Insights into the Autism Spectrum
Almost 1 percent of children born in the United States today have an autism spectrum disorder (ASD), according to the Centers for Disease Control and Prevention.
Ranging from mild developmental delays to severe social and behavioral challenges, the array of disorders that falls within the autism spectrum is broad. HHMI researchers are making progress in understanding what unifies this set of disorders at the molecular and genetic level.
HHMI investigator Evan E. Eichler at the University of Washington School of Medicine this year used high-throughput genetic sequencing to probe the genetics of autism. He collected genetic samples from 20 children with forms of ASD thought to be sporadic in origin, meaning the children had no family members with the disorder. He sequenced each child's exome—the portion of the genome that codes for proteins—as well as those of the child's parents.
Eichler and his colleagues discovered 21 mutations in the children that they had not inherited from their parents. Some of the genes were previously found to cause intellectual disability, epilepsy, and language defects.
The findings, published May 15, 2011, in Nature Genetics, support the idea that autism is caused by several genetic mutations, and different combinations of these mutations can cause different symptoms.

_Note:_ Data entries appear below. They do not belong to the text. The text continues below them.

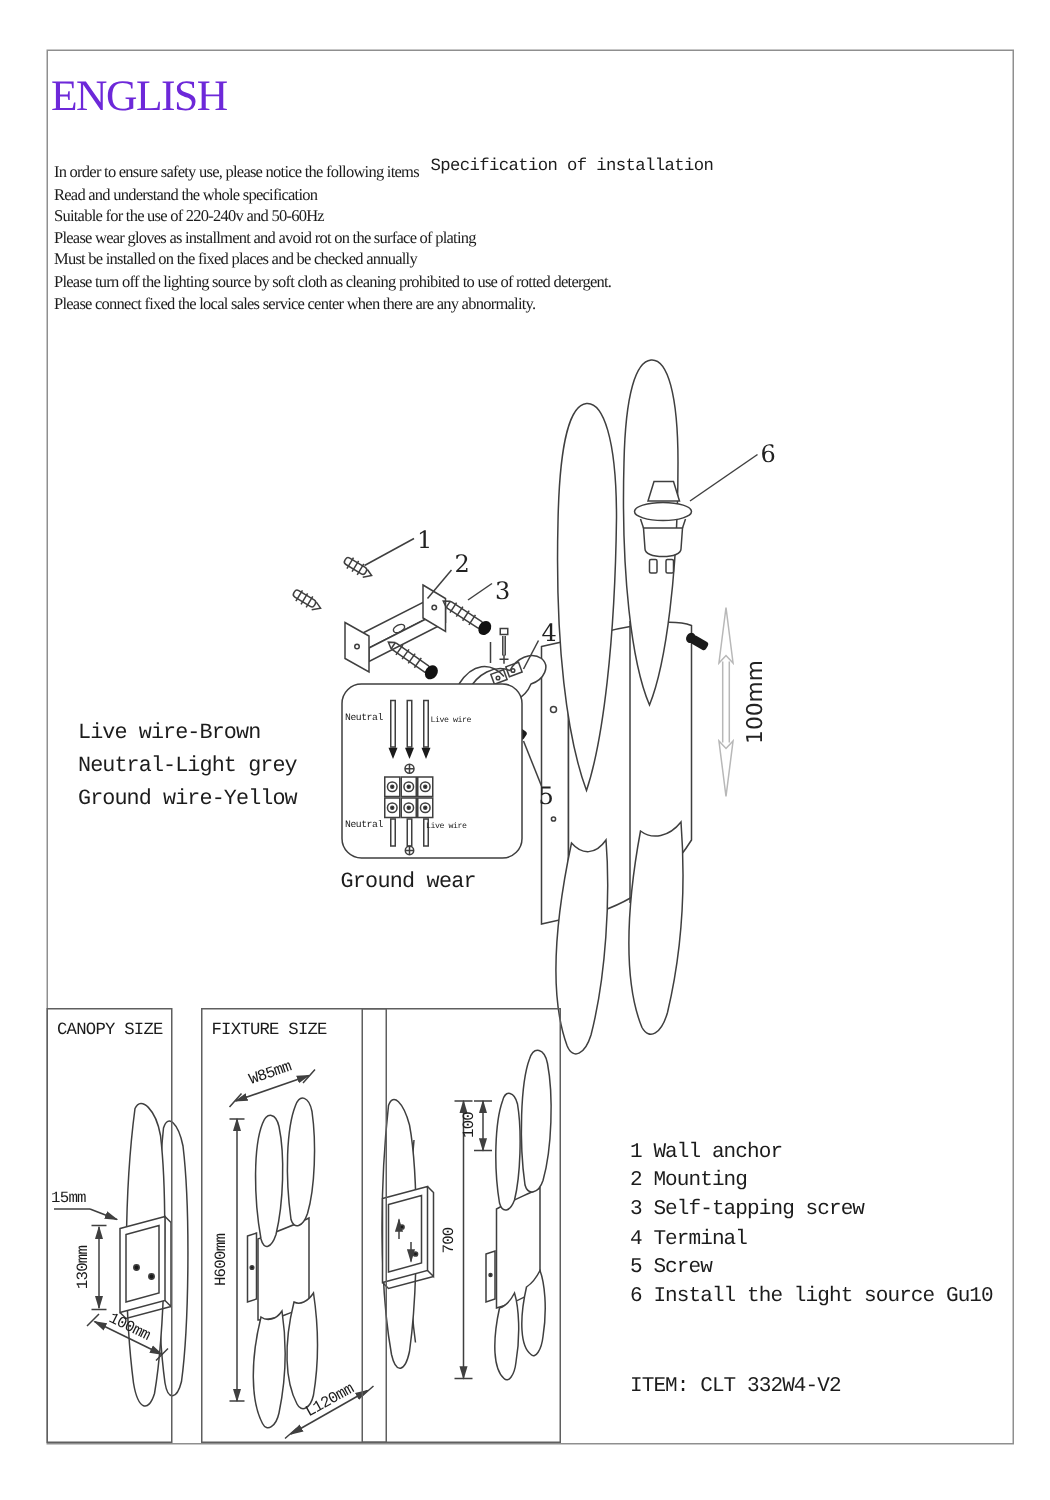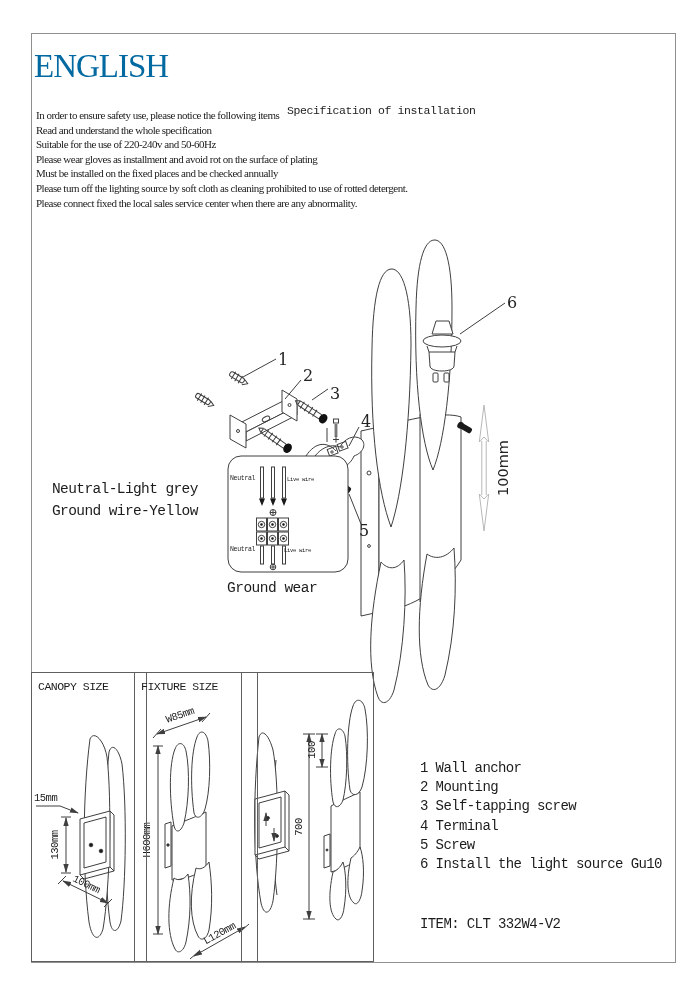--- a/index.html
+++ b/index.html
@@ -8,7 +8,7 @@
   .page-border{position:absolute;left:31px;top:33px;width:643px;height:928px;
                border:1px solid #8f8f8f;}
   .lang-title{position:absolute;left:34px;top:48px;font-family:"Liberation Serif",serif;
-              font-size:33px;letter-spacing:-1px;color:#0369a1;}
+              font-size:29px;letter-spacing:-1px;color:#6d28d9;}
   .spec-title{position:absolute;left:287px;top:104px;font-size:11.5px;letter-spacing:-0.4px;}
   .safety{position:absolute;left:36px;top:108px;font-size:11px;line-height:14.6px;
           letter-spacing:-0.5px;white-space:nowrap;font-family:Liberation Serif, serif;}

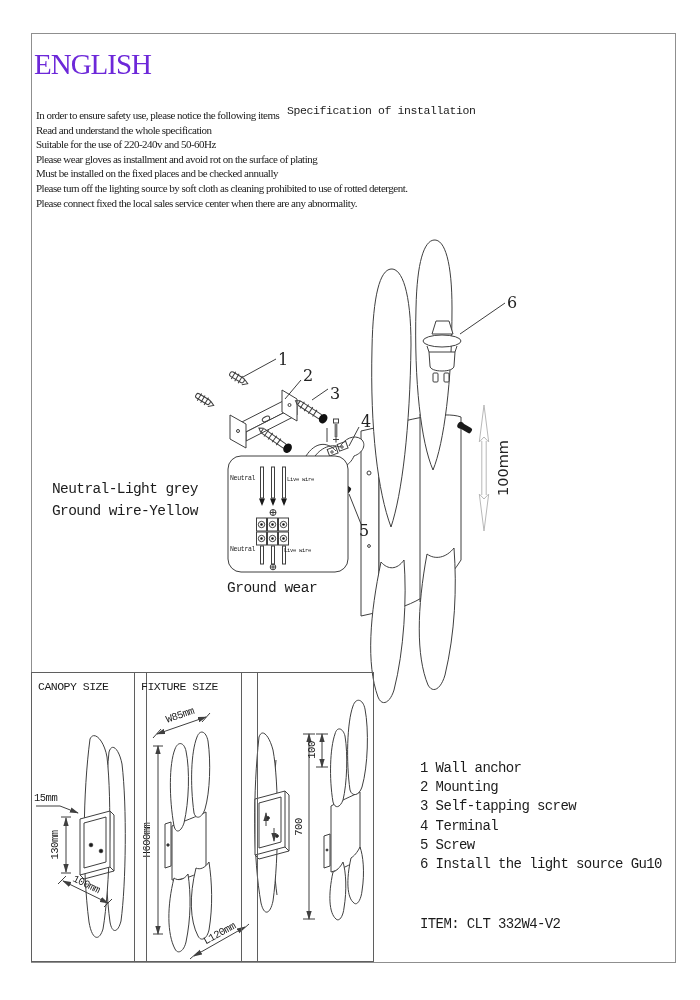--- a/index.html
+++ b/index.html
@@ -273,6 +273,7 @@
   </div>
 
   <div class="wire-colors">
+    <div>Live wire-Brown</div>
     <div>Neutral-Light grey</div>
     <div>Ground wire-Yellow</div>
   </div>

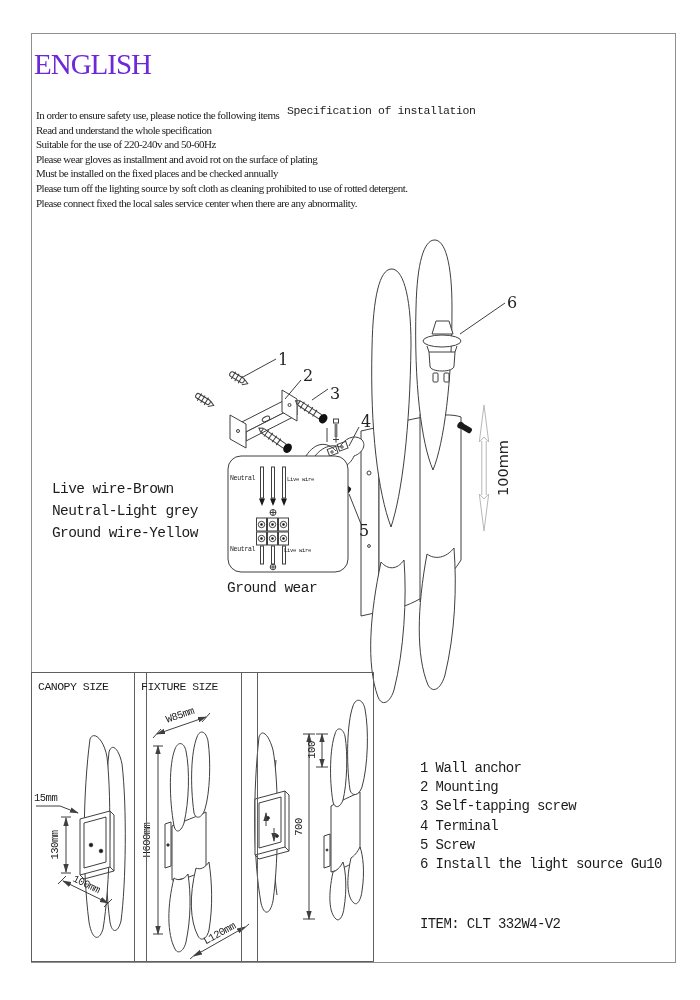--- a/index.html
+++ b/index.html
@@ -16,7 +16,7 @@
                letter-spacing:-0.6px;white-space:nowrap;}
   .ground-caption{position:absolute;left:227px;top:580px;font-size:14.5px;letter-spacing:-0.5px;}
   .panel{position:absolute;top:672px;height:290px;border:1px solid #5f5f5f;box-sizing:border-box;}
-  .panel-canopy{left:31px;width:116px;}
+  .panel-canopy{left:31px;width:84px;}
   .panel-fixture{left:134px;width:124px;}
   .panel-side{left:241px;width:133px;}
   .panel-title{position:absolute;left:6px;top:7px;font-size:11.5px;letter-spacing:-0.5px;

Research by another HHMI scientist shows that some of the genes linked to autism are also involved in other syndromes.
Robert B. Darnell, an HHMI investigator at Rockefeller University, set out to study Fragile X syndrome, the most common form of inherited intellectual disability. It was already known that Fragile X is caused by a mutation in a gene encoding the Fragile X mental retardation protein (FMRP), and that up to 90 percent of affected individuals have autistic symptoms.
Darnell discovered that when FMRP is mutated, it turns up the production of lots of other proteins by binding to molecules that translate genetic information into proteins, called mRNA, halting their translation. Some of the mRNA molecules that the FMRP attaches to are for genes that, when mutated, cause autism. The study appeared in the July 22, 2011 issue of Cell.
Also this year, HHMI investigator Huda Zoghbi of the Baylor College of Medicine pinned some of the symptoms of autism and Rett syndrome—a disease of the nervous system that falls at the far end of the autism spectrum—on a set of neurons in the brain. She showed, in a Nature paper published November 11, 2010, that a shortage of a signaling molecule called GABA can lead to autism-like symptoms.
She and her colleagues removed the protein involved in Rett syndrome from brain cells that normally produce GABA in mice. This action was enough to make the mice show symptoms such as excessive grooming.
By developing a new genetic mouse model, Gail Mandel, an HHMI investigator at Oregon Health & Science University, and colleagues showed that a type of brain cell other than neurons, called glia, also contributes to the neuropathology of Rett Syndrome.
The researchers showed that correcting a defective protein called MeCP2 in glia, even in the presence of defective neurons, dramatically extended the lifespan of mice with the disease. It also ameliorated other behavioral symptoms. This unexpected finding, published in Nature in June, 2011, opens a door for new therapies for Rett Syndrome and perhaps other disorders related to autism.
Together, these researchers are unearthing the underpinnings of a complex set of disorders. Each molecular and genetic discovery leads to the possibility of new treatments for ASDs and new hope for patients.